Convertisseurs de PDF
comme iLovePDF, plateformes de partage de fichiers comme WeTransfer, ou encore
solutions no-code telles que Bubble ou Zapier : autant d’exemples qui
permettent d’aller vite… mais en échappant totalement aux contrôles de
sécurité.
Côté Shadow AI, une
nouvelle frontière s’ouvre. Des outils comme ChatGPT ou DeepSeek deviennent les
confidents involontaires des employés, qui y déposent des documents internes
pour les traduire, les résumer ou en extraire des informations. Des solutions
comme Fireflies, qui enregistre et analyse les réunions, ou des agents IA
connectés à divers services, ajoutent une couche supplémentaire à cette
dispersion non maîtrisée des données.
Un cauchemar de
gouvernance et de souveraineté
Ces pratiques ne sont
pas de simples commodités. Elles posent la question cruciale de la souveraineté
numérique. Lorsqu’un collaborateur utilise une solution SaaS ou IA hébergée en
dehors du périmètre maîtrisé de l’entreprise – et parfois hors d’Europe – il
expose malgré lui des données sensibles à des juridictions étrangères et à des
usages non désirés. Pour les DSI et RSSI, cela devient un véritable casse-tête
de gouvernance : comment garantir la confidentialité, la traçabilité et la
conformité dans un univers où chacun peut introduire ses propres outils ?
La réglementation
s’invite dans l’équation
Face à ce défi,
l’Europe a renforcé son arsenal réglementaire. Trois textes structurants
s’imposent désormais aux entreprises :
• DORA (Digital Operational Resilience Act) : il exige des
institutions financières qu’elles démontrent leur résilience opérationnelle
face aux risques numériques, y compris ceux liés aux prestataires tiers.
• NIS 2 (Network and Information Security
Directive) :
elle étend considérablement le périmètre des organisations soumises à des
obligations de cybersécurité, et impose une gestion rigoureuse des risques liés
aux fournisseurs et aux services non maîtrisés.

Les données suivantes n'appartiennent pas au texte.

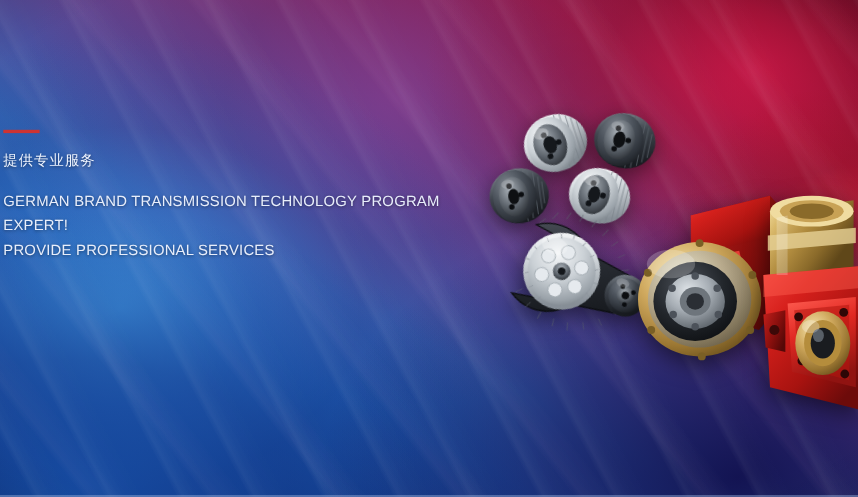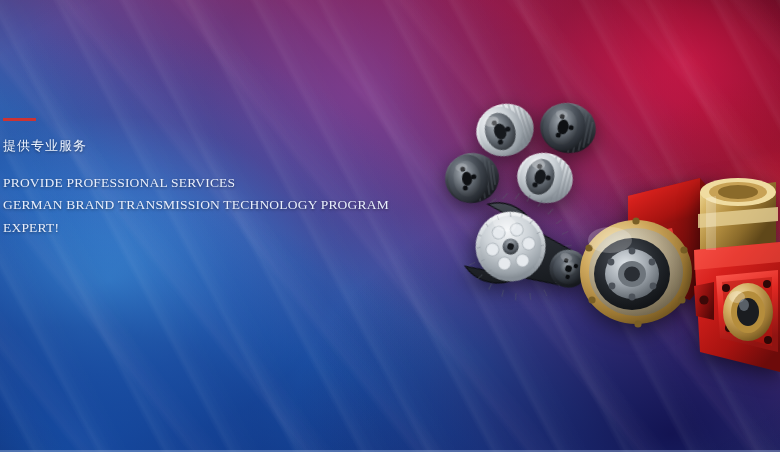"提供专业服务" #banner { font-family: Liberation Serif, serif -> Liberation Sans, sans-serif }
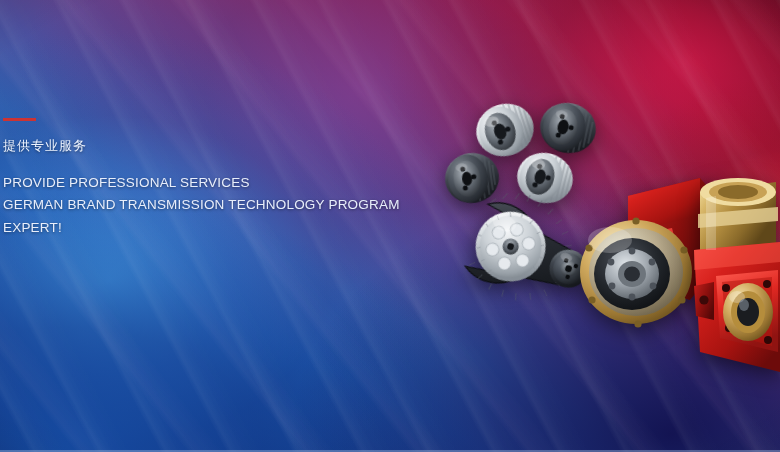"PROVIDE PROFESSIONAL SERVICES" div.sub-en { order: before "GERMAN BRAND TRANSMISSION TECHNOLOGY" -> after "GERMAN BRAND TRANSMISSION TECHNOLOGY" }
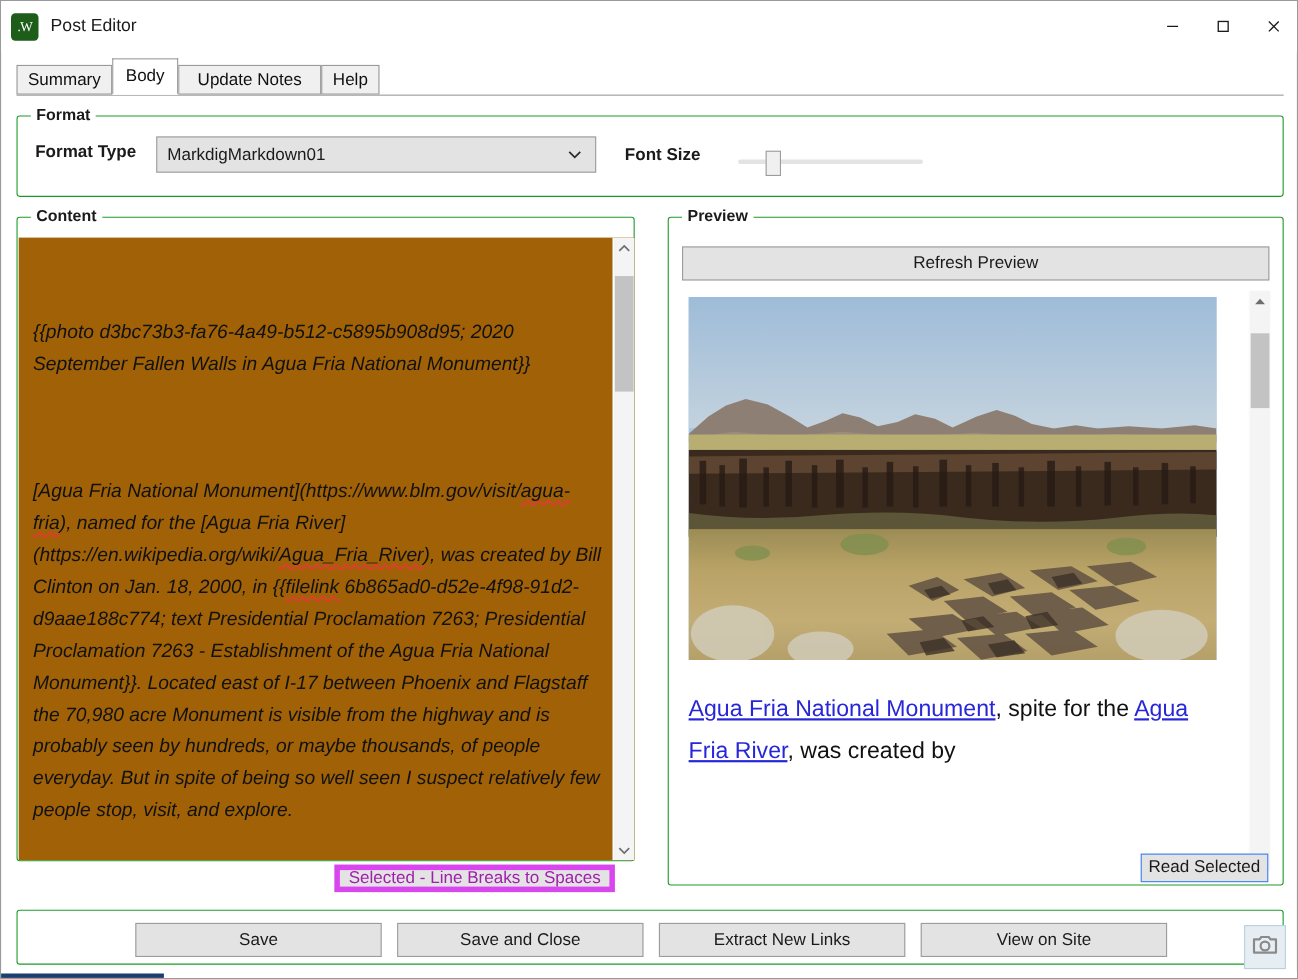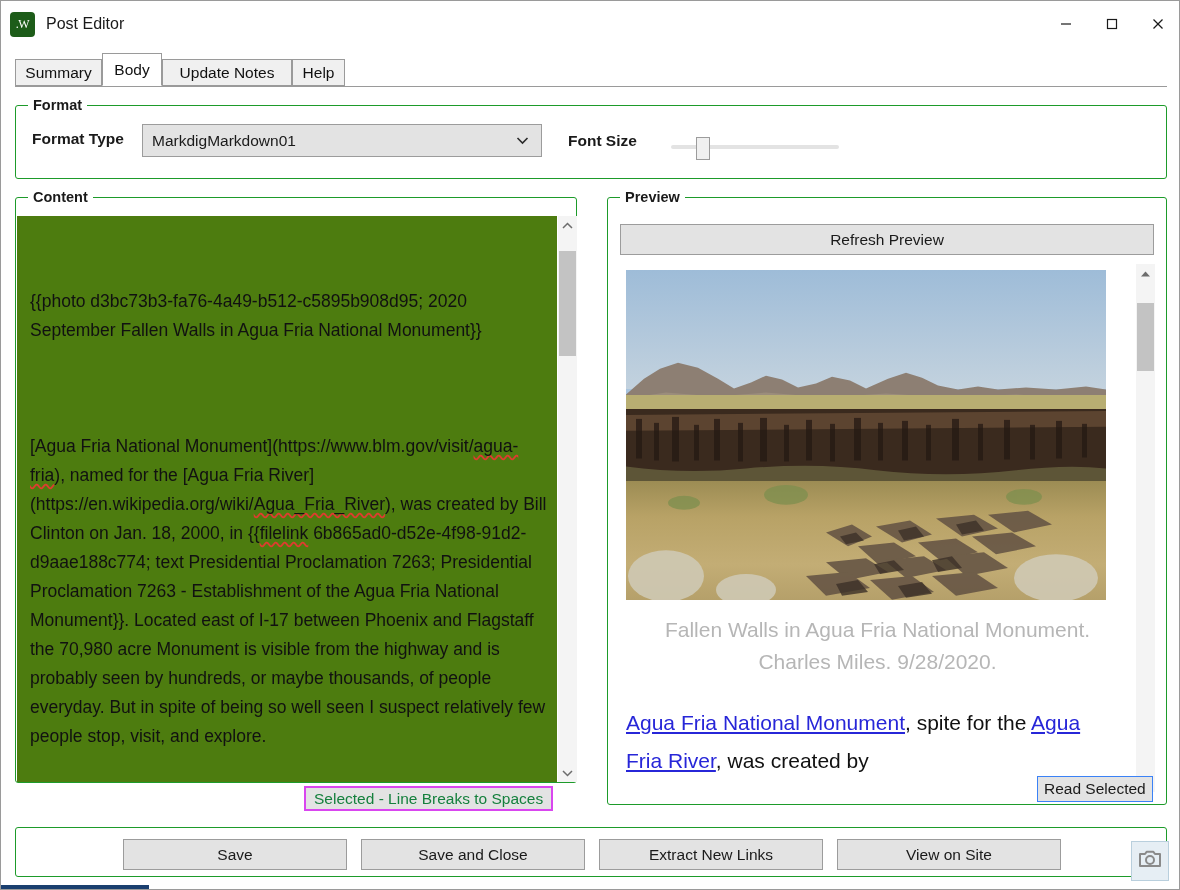"{{photo" .editor { background: #4d7c0f -> #a16207; font-style: none -> italic }
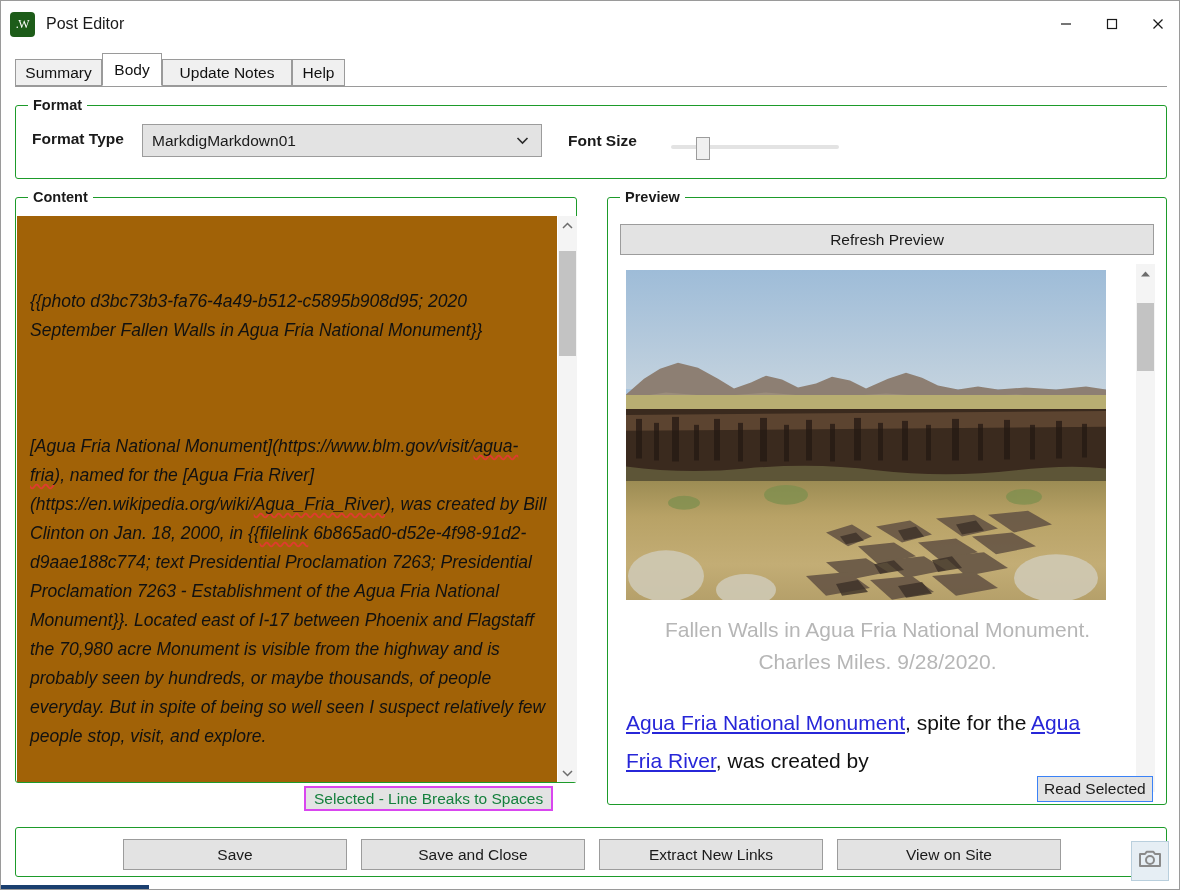"Fallen Walls in Agua Fria" div.caption { html: <div>Fallen Walls in Agua Fria National Monument. Charles Miles. 9/28/2020.</div> -> none }
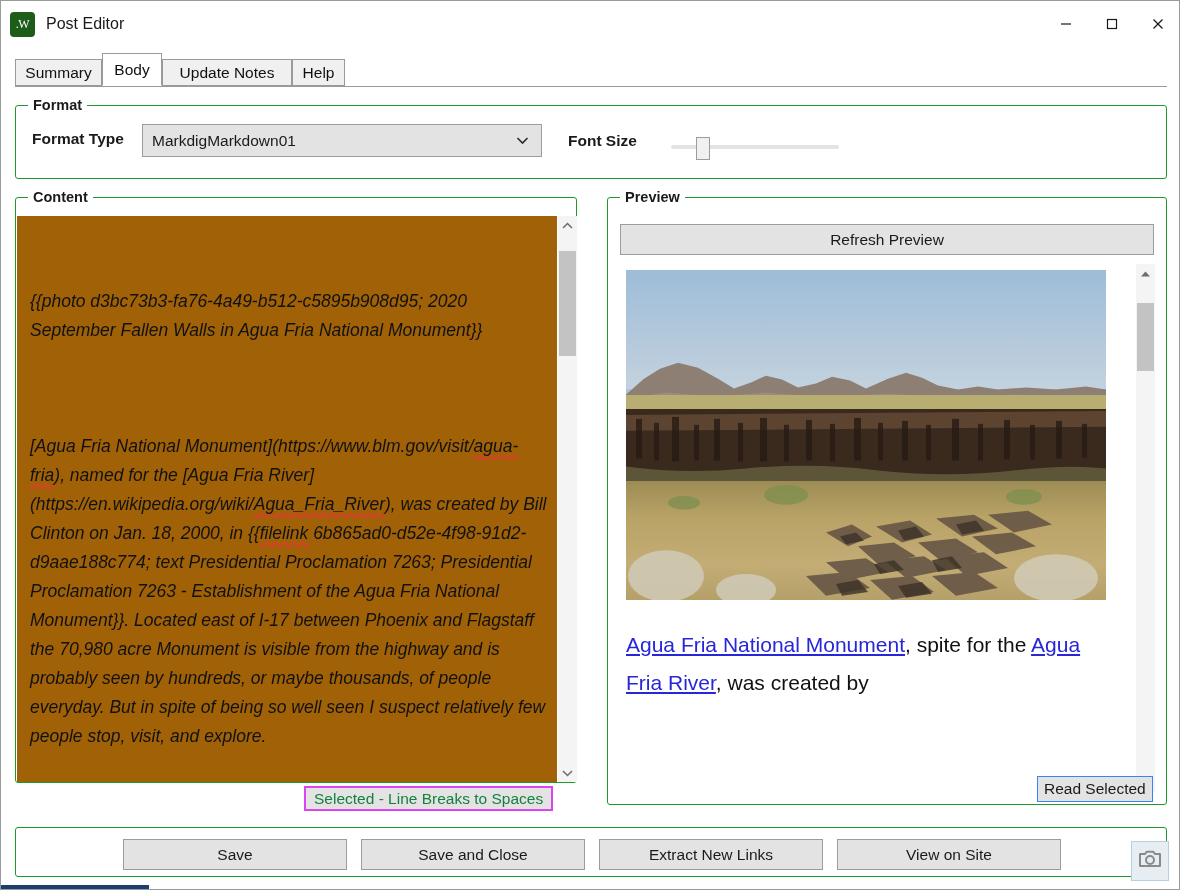"Selected - Line Breaks to" .linebreaks-btn { border: 2px solid #d946ef -> 5px solid #d946ef; color: #15803d -> #a21caf }
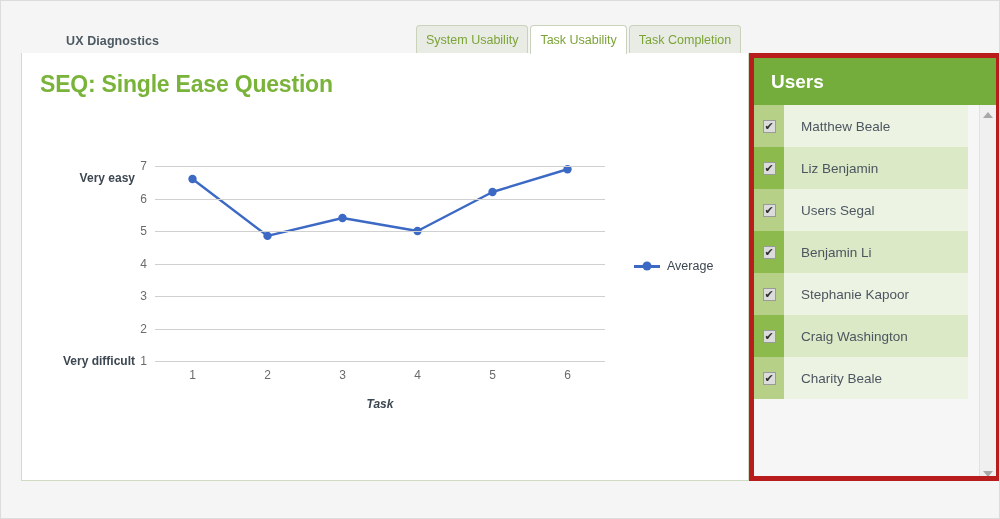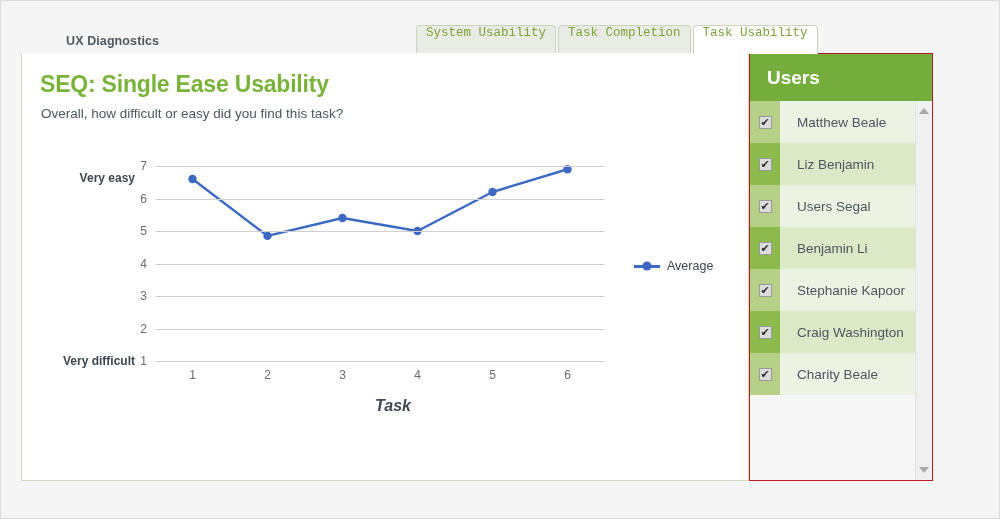"System Usability" .tab { align-items: flex-end -> center; font-family: Liberation Mono, monospace -> none }
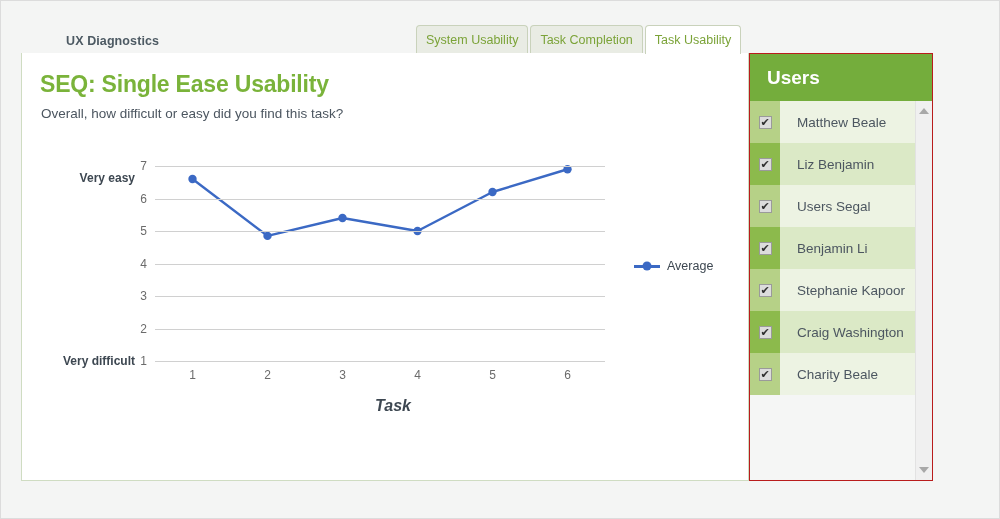"Task Completion" div.tab { order: before "Task Usability" -> after "Task Usability" }
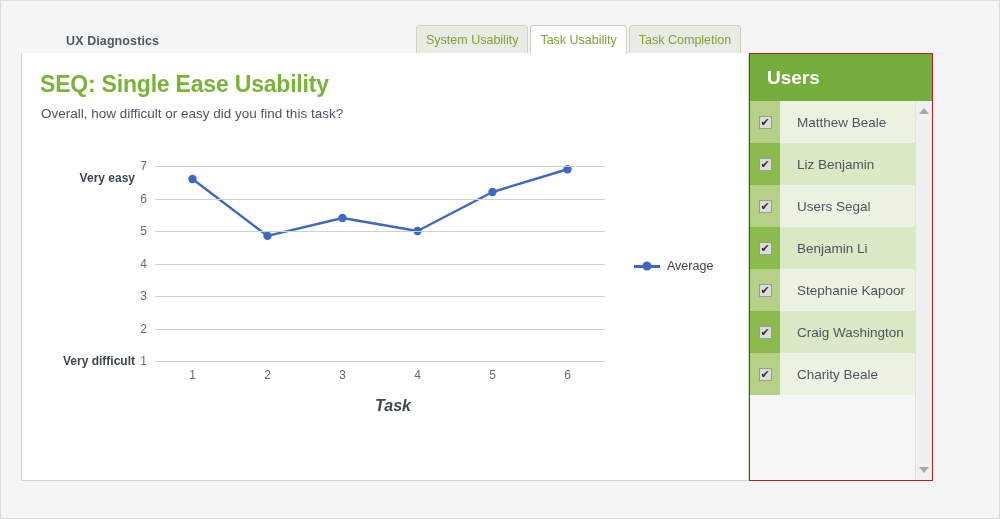"SEQ: Single Ease Usability" div.chart-title { text: Usability -> Question }
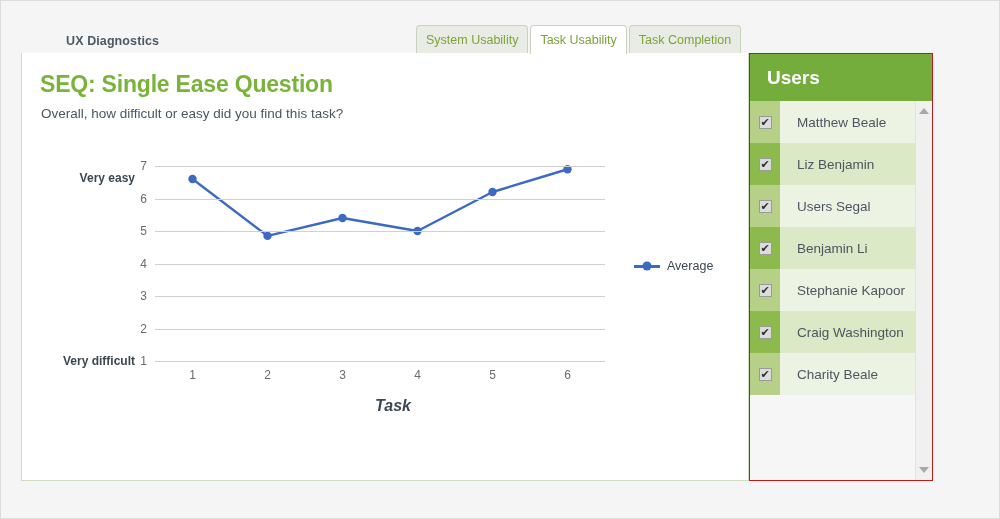"Users" .users { border: 1px solid #b91c1c -> 5px solid #b91c1c; width: 184px -> 252px }
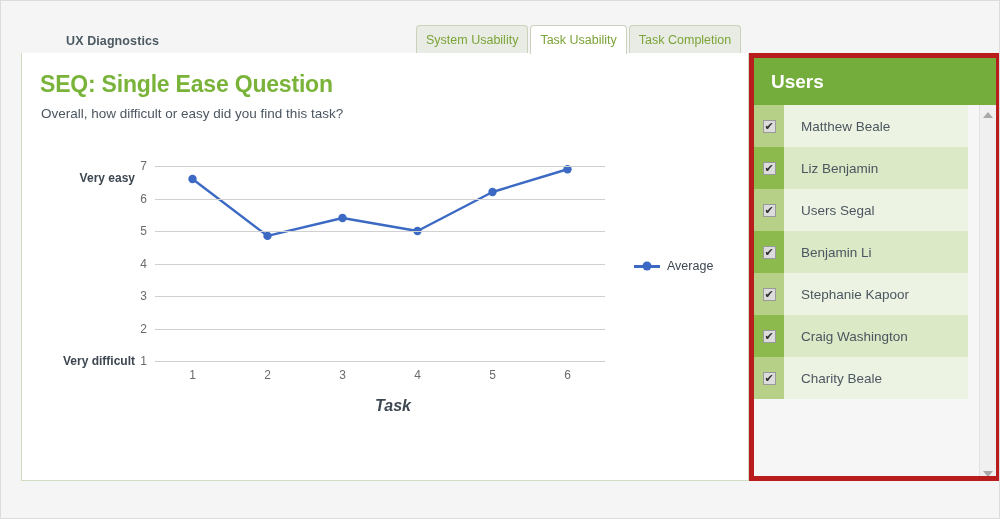"Overall, how difficult or easy" div.chart-sub { html: <div>Overall, how difficult or easy did you find this task?</div> -> none }
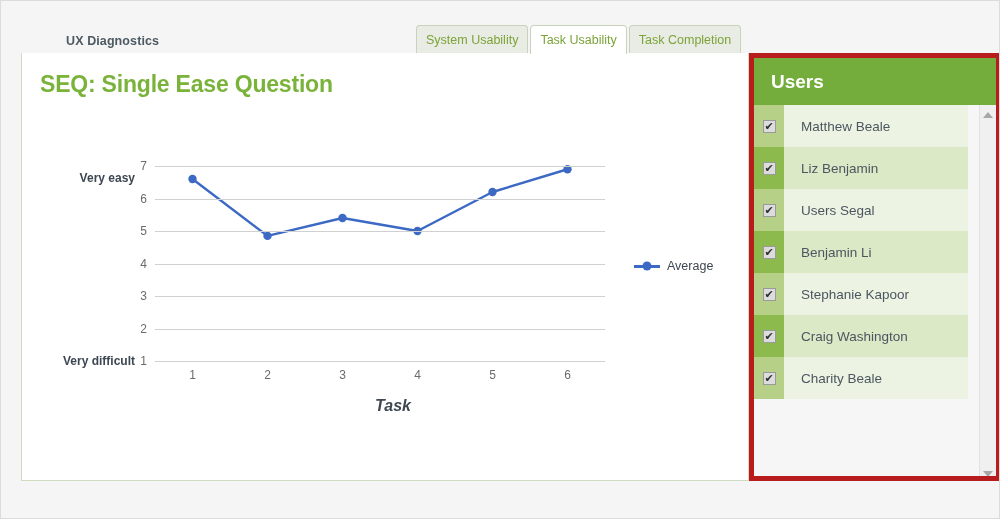"Task" .xaxis-title { font-size: 16px -> 12px; margin-left: 13px -> none }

• AI Act : première réglementation mondiale sur
l’intelligence artificielle, elle introduit une approche par niveaux de
risques, avec des obligations strictes pour les IA utilisées en entreprise.
Ces textes ne doivent
pas être vus comme des contraintes punitives, mais comme de véritables leviers
de gouvernance. Ils incitent les entreprises à cartographier leurs usages, à
auditer leurs outils et à mieux encadrer l’innovation.
Sensibiliser plutôt que
réprimer
Le combat contre le
Shadow IT et le Shadow AI ne peut pas se réduire à des interdictions. La clé
reste humaine : sensibiliser, accompagner et responsabiliser chaque
collaborateur. Derrière chaque téléchargement d’application ou chaque prompt
saisi dans un chatbot, il y a une logique positive : gagner du temps,
simplifier son travail, innover. Plutôt que de freiner ces dynamiques, il
s’agit de les canaliser. Des solutions qui allient visibilité, contrôle et
pédagogie, permettent de transformer le chaos en opportunité maîtrisée. Mais
surtout, elles ouvrent un dialogue entre métiers et DSI, indispensable pour
aligner innovation, conformité et sécurité.
Du cauchemar au
pilotage maîtrisé
Le Shadow IT et le
Shadow AI ne disparaîtront pas. Ils sont le reflet de la créativité des
collaborateurs et de leur besoin d’efficacité. Pour les DSI et RSSI, l’enjeu
n’est pas de les éradiquer, mais de reprendre la main : par la gouvernance, par
la sensibilisation et par l’anticipation réglementaire. Le cauchemar peut
devenir une opportunité : celle de bâtir une culture numérique où chaque
employé est non seulement utilisateur, mais aussi acteur de la sécurité et de
la souveraineté de l’entreprise.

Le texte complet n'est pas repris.